The title of this post is misleading since it’s really about a cycad not a palm, but most people don’t know the difference and cycads do look like palms.
The particular cycad in question is probably in the genus Dioon, but we don’t know which species. I got this plant in 1975 having rescued it from destruction by a housecat that considered it to be a scratching post. It had a tennis ball sized trunk and a single mangled frond. The cycad responded to its rescue by growing into a fine specimen with a dozen or more three foot long fronds. While we lived in Santa Fe, NM we used the plant as a non-traditional Christmas tree. After moving to Texas, we planted it in the yard where it thrived until the early morning of January 9, 2010, when the temperature fell to an unusually cold 17°F. Our part of Texas experiences about three freezes a year and rarely drops below 28°F. The winter of 2009/2010 was very cold. As a result of this severe cold snap, the cycad died, or at least I thought it had.
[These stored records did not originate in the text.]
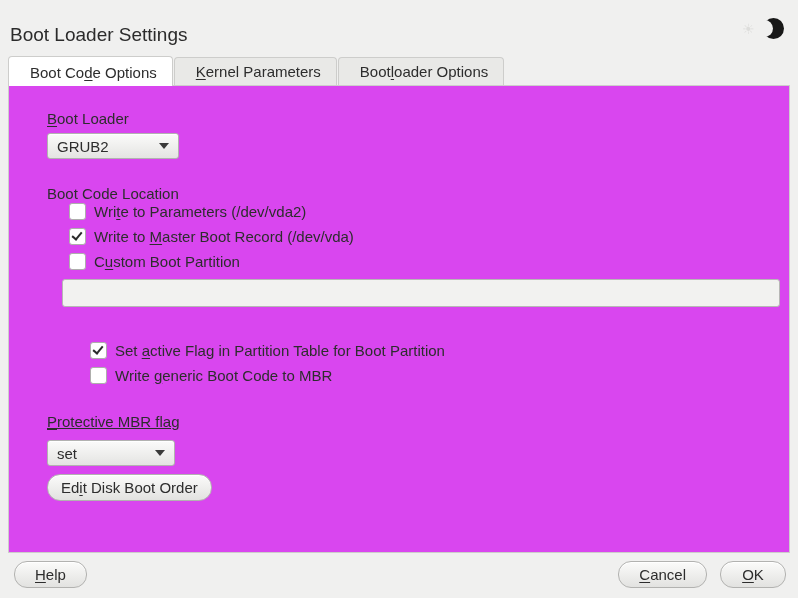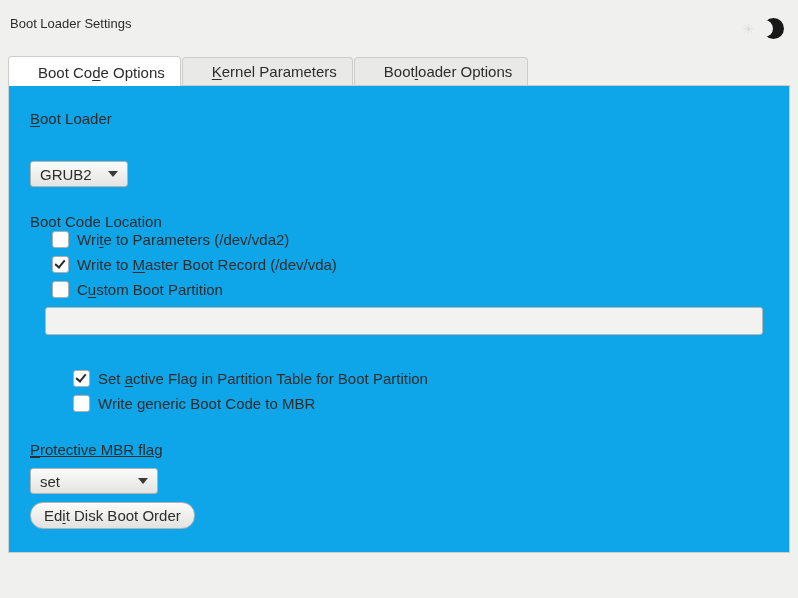--- a/index.html
+++ b/index.html
@@ -8,21 +8,21 @@
     background: #f0f0ef;
     font-family: "Liberation Sans", sans-serif;
     color: #2d2d2d;
     font-size: 15px;
     overflow: hidden;
   }
   .window { position: relative; width: 798px; height: 598px; }
 
   
   .titlebar { padding: 16px 12px 0 10px; height: 42px; position: relative; }
-  .page-title { font-size: 13px; color: #2b2b2b; }
+  .page-title { font-size: 19px; color: #2b2b2b; margin-top: 8px; }
   .corner-icons { position: absolute; right: 12px; top: 17px; width: 44px; height: 24px; }
   .sun {
     position: absolute; left: 0; top: 4px;
     font-size: 14px; color: #dddddb; line-height: 16px;
   }
   .moon {
     position: absolute; right: 2px; top: 1px;
     width: 21px; height: 21px; border-radius: 50%;
     background: #181818;
   }
@@ -31,59 +31,58 @@
     width: 17px; height: 17px; border-radius: 50%;
     left: -7px; top: 2px; background: #f0f0ef;
   }
 
   
   .tabbar { display: flex; align-items: flex-end; padding-left: 8px; margin-top: 14px; position: relative; z-index: 2; }
   .tab {
     border: 1px solid #cdcdcb;
     border-bottom: none;
     border-radius: 4px 4px 0 0;
-    padding: 5px 15px 5px 29px;
+    padding: 5px 15px 5px 21px;
     background: #e9e9e7;
     margin-right: 1px;
     margin-bottom: 0;
     cursor: default;
     white-space: nowrap;
     text-align: center;
   }
   .tab.active {
     background: #ffffff;
     padding-top: 7px;
     margin-bottom: -1px;
   }
 
   
   .panel {
     position: relative;
     margin: 0 8px;
     height: 468px;
-    background: #0ea5e9;
+    background: #d946ef;
     border: 1px solid #cdcdcb;
-    padding: 24px 28px 0 21px;
+    padding: 24px 28px 0 38px;
   }
 
   .field-label { display: block; margin-bottom: 6px; }
   .section-label { display: block; margin-top: 26px; }
 
   .mn { text-decoration: underline; text-underline-offset: 2px; }
 
   .combo {
     display: inline-flex; align-items: center; justify-content: space-between;
-    width: 98px; height: 26px;
+    width: 132px; height: 26px;
     padding: 0 9px 0 9px;
     background: linear-gradient(#fbfbfa, #e4e4e2);
     border: 1px solid #b2b2b0;
     border-radius: 3px;
     box-shadow: inset 0 1px 0 #ffffff;
     cursor: default;
-    margin-top: 28px;
   }
   .combo2 { width: 128px; }
   .combo .arrow {
     width: 0; height: 0;
     border-left: 5px solid transparent;
     border-right: 5px solid transparent;
     border-top: 6px solid #3a3a3a;
     margin-left: 8px;
   }
 
@@ -218,14 +217,20 @@
       <span>set</span>
       <span class="arrow"></span>
     </div>
 
     <div>
       <button class="btn edit-order-btn"><span>Ed</span><span class="mn">i</span><span>t Disk Boot Order</span></button>
     </div>
 
   </div>
 
+  <div class="footer">
+    <button class="btn"><span></span><span class="mn">H</span><span>elp</span></button>
+    <div class="spacer"></div>
+    <button class="btn"><span></span><span class="mn">C</span><span>ancel</span></button>
+    <button class="btn ok-btn"><span></span><span class="mn">O</span><span>K</span></button>
+  </div>
 
 </div>
 
 </body></html>

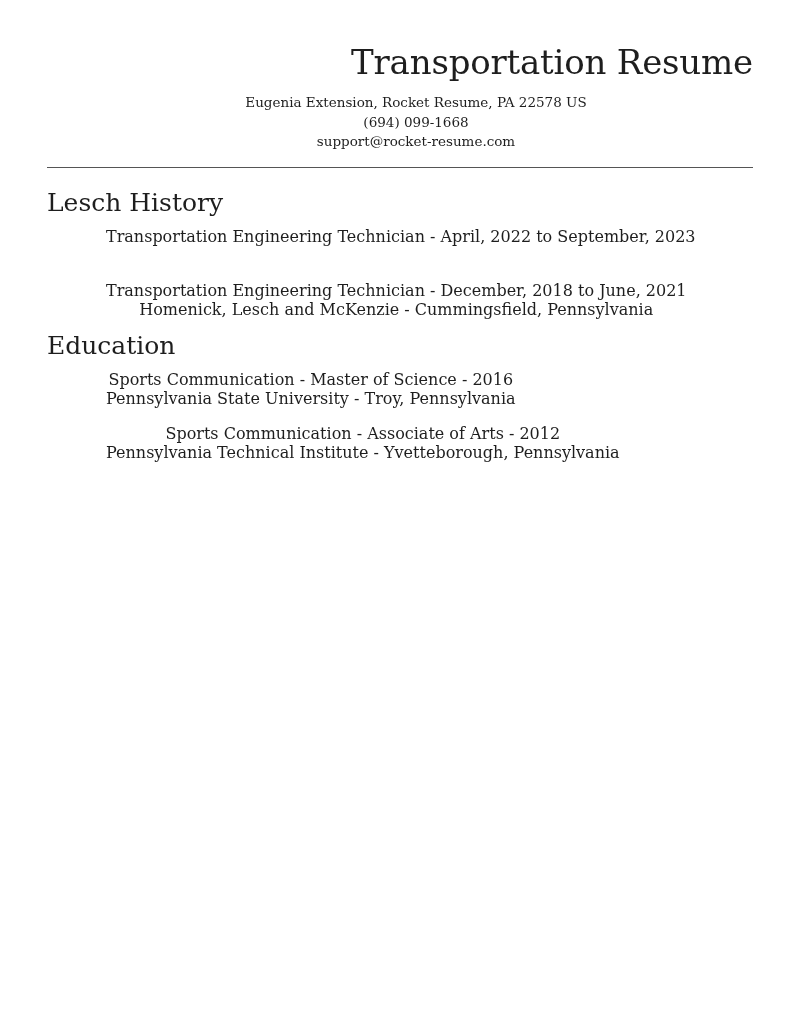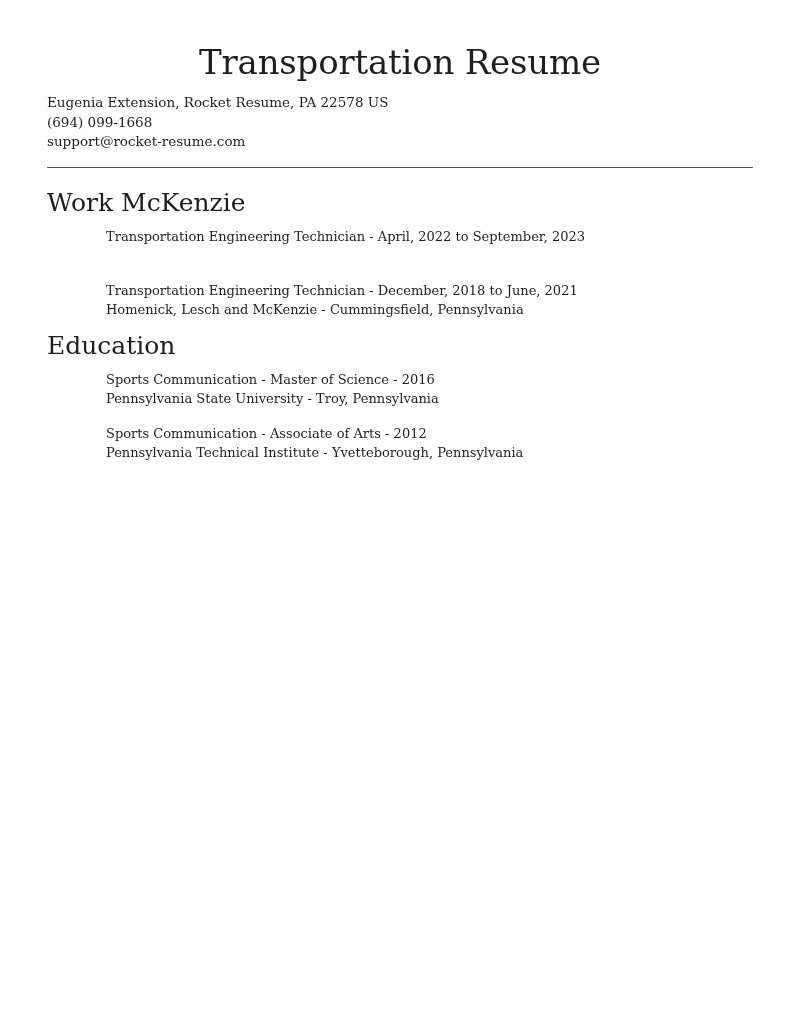--- a/index.html
+++ b/index.html
@@ -15,36 +15,37 @@
       color: #1e1e1e;
       overflow: hidden;
     }
     .page {
       position: absolute;
       left: 47px;
       top: 0;
       width: 706px;
     }
     .title {
-      text-align: center;
+      text-align: right;
       font-size: 34px;
       font-weight: normal;
       margin: 0;
       position: absolute;
       top: 40px;
       left: 0;
       width: 706px;
       line-height: 44px;
       letter-spacing: -0.2px;
     }
     .contact {
       position: absolute;
       top: 93px;
-      left: 0;
+      left: 16px;
       width: 706px;
+      text-align: center;
       font-size: 13.5px;
       line-height: 19.5px;
     }
     .contact div { white-space: nowrap; }
     .rule {
       position: absolute;
       top: 167px;
       left: 0;
       width: 706px;
       height: 0;
@@ -55,40 +56,41 @@
       left: 0;
       font-size: 25px;
       font-weight: normal;
       margin: 0;
       line-height: 32px;
       white-space: nowrap;
     }
     .entry {
       position: absolute;
       left: 59px;
-      font-size: 13px;
+      font-size: 16px;
       line-height: 19px;
       white-space: nowrap;
+      text-align: center;
     }
   </style>
 </head>
 <body>
 
 <div class="page">
   <h1 class="title">Transportation Resume</h1>
 
   <div class="contact">
     <div>Eugenia Extension, Rocket Resume, PA 22578 US</div>
     <div>(694) 099-1668</div>
     <div>support@rocket-resume.com</div>
   </div>
 
   <div class="rule"></div>
 
-  <h2 class="section-title" style="top:187px;">Work McKenzie</h2>
+  <h2 class="section-title" style="top:187px;">Lesch History</h2>
 
   <div class="entry" style="top:227px;">
     <div>Transportation Engineering Technician - April, 2022 to September, 2023</div>
   </div>
 
   <div class="entry" style="top:281px;">
     <div>Transportation Engineering Technician - December, 2018 to June, 2021</div>
     <div>Homenick, Lesch and McKenzie - Cummingsfield, Pennsylvania</div>
   </div>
In the early days of September of 2013, more than three and a half years after I thought the cycad had died, a sprout with four fronds grew from the base of the trunk. After three and a half long years the cycad was resurrected. I had long given up on the plant and had left the apparently dead trunk stand without removing it due to lack of time. Now, I’m glad I left it although I remain flabbergasted that the plant could remain dormant for so long.
The photo shows the light green fronds. The old trunk is to the immediate right. The palm like plant to upper right is Cycas revoluta, the common Sego Palm. This plant grows well here and tolerates much colder temperatures than do the Dioon species.